Technical analyst Clive Maund assesses the precious metals landscape after Friday’s broad market selloff, and offers strategies for precious metals investors.
After what happened on Friday, many Precious Metals sector investors are naturally concerned about the effect of further heavy losses in the broad market on the sector. Let’s now review Friday’s action, starting with the broad market itself, before moving on to consider the likely impact on the PM sector.
After almost two months of quietly drifting sideways, the ground opened up beneath the broad market on Friday, as we can see on the 6-month chart for the S&P 500 index below. It gapped down at the open and plunged by 2.45%, heading ever lower as the day unfolded—there was not even the customary bounce in the last hour of trading.

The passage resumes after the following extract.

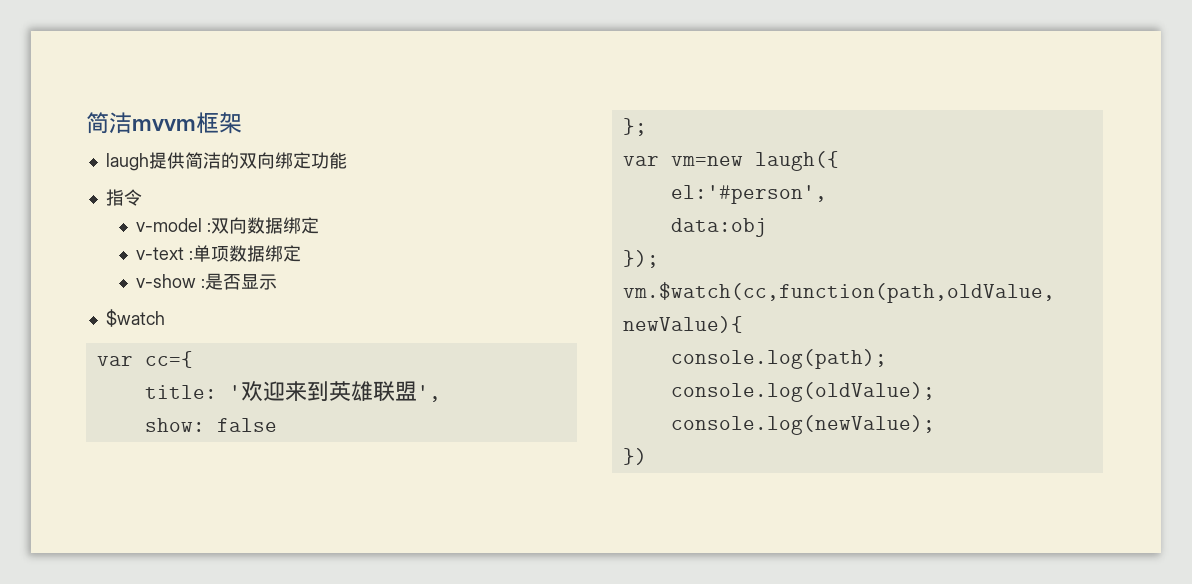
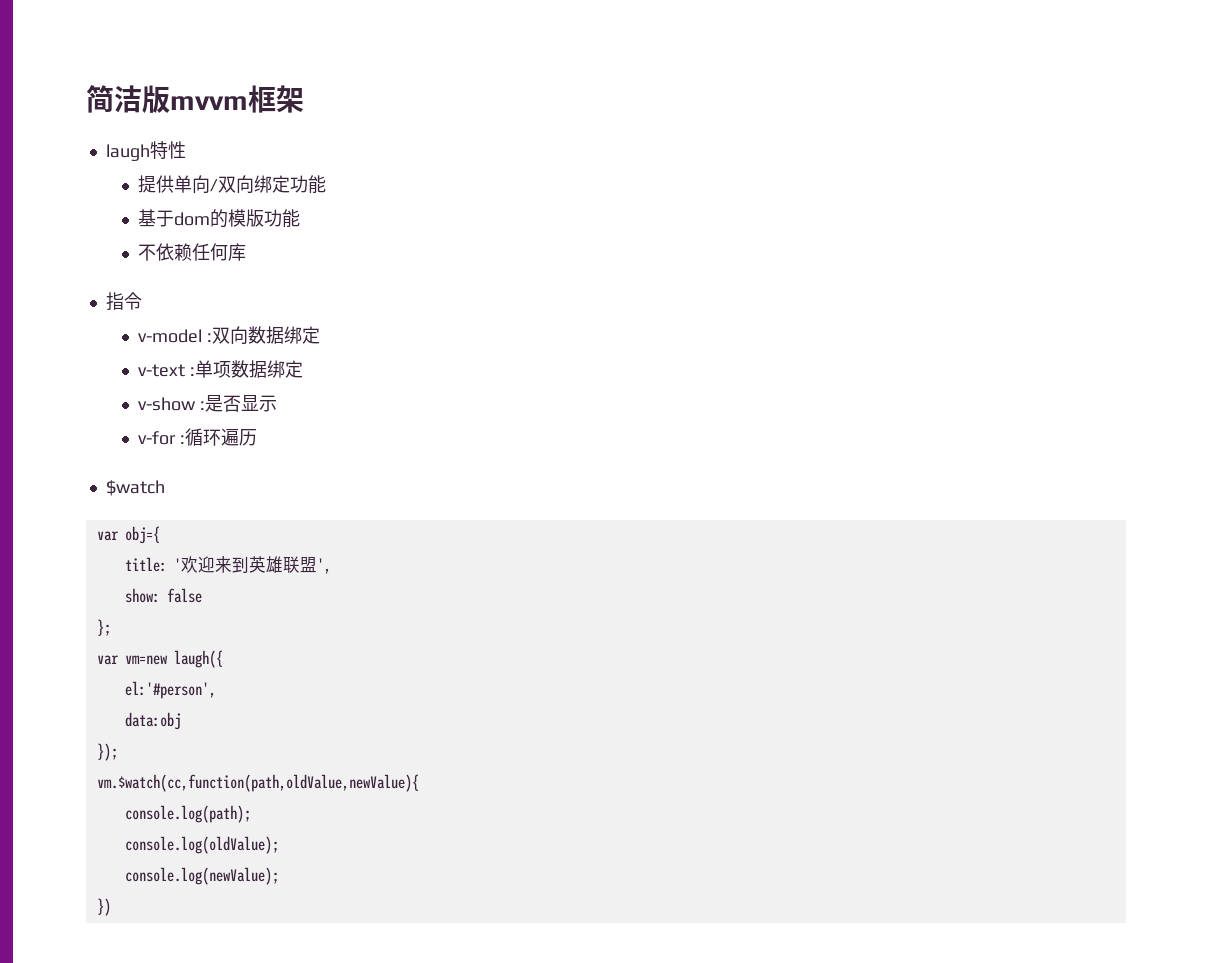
[86,112,132,134] 简洁 -> [86,85,170,113] 简洁版
[148,152,239,169] 提供简洁的 -> [149,141,186,159] [138,175,219,193] 特性 // 提供单向/
(347, 160) none -> [138,209,301,228] [138,243,247,261] // 基于dom的模版功能 // 不依赖任何库
(278, 282) none -> [138,428,258,446] // v-for :循环遍历
[144,351,193,368] cc={ -> [124,526,160,544] obj={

This was predicted back on 1st September when we had correctly identified what kind of pattern was forming, in the article Complacency Rife as Very Dangerous Pattern Completes in S&P500, a Dumpling Top, although at that time it was not known what sort of collateral impact this would have on the PM sector. This was a severe and decisive breakdown and there was almost no place to hide—most everything tanked, with the exception of the dollar and some obscure paper of the Czech Republic, I believe. Bonds plunged and yields rose, and it is thought that this may mark, at long last, the start of a rate tightening cycle, necessary to the survival of a number of banks. Of course, the rate rises, should they occur, can only be minuscule, otherwise the entire system will implode. If it does mark the start of a tightening cycle, then bonds and stocks are in for a really rough ride.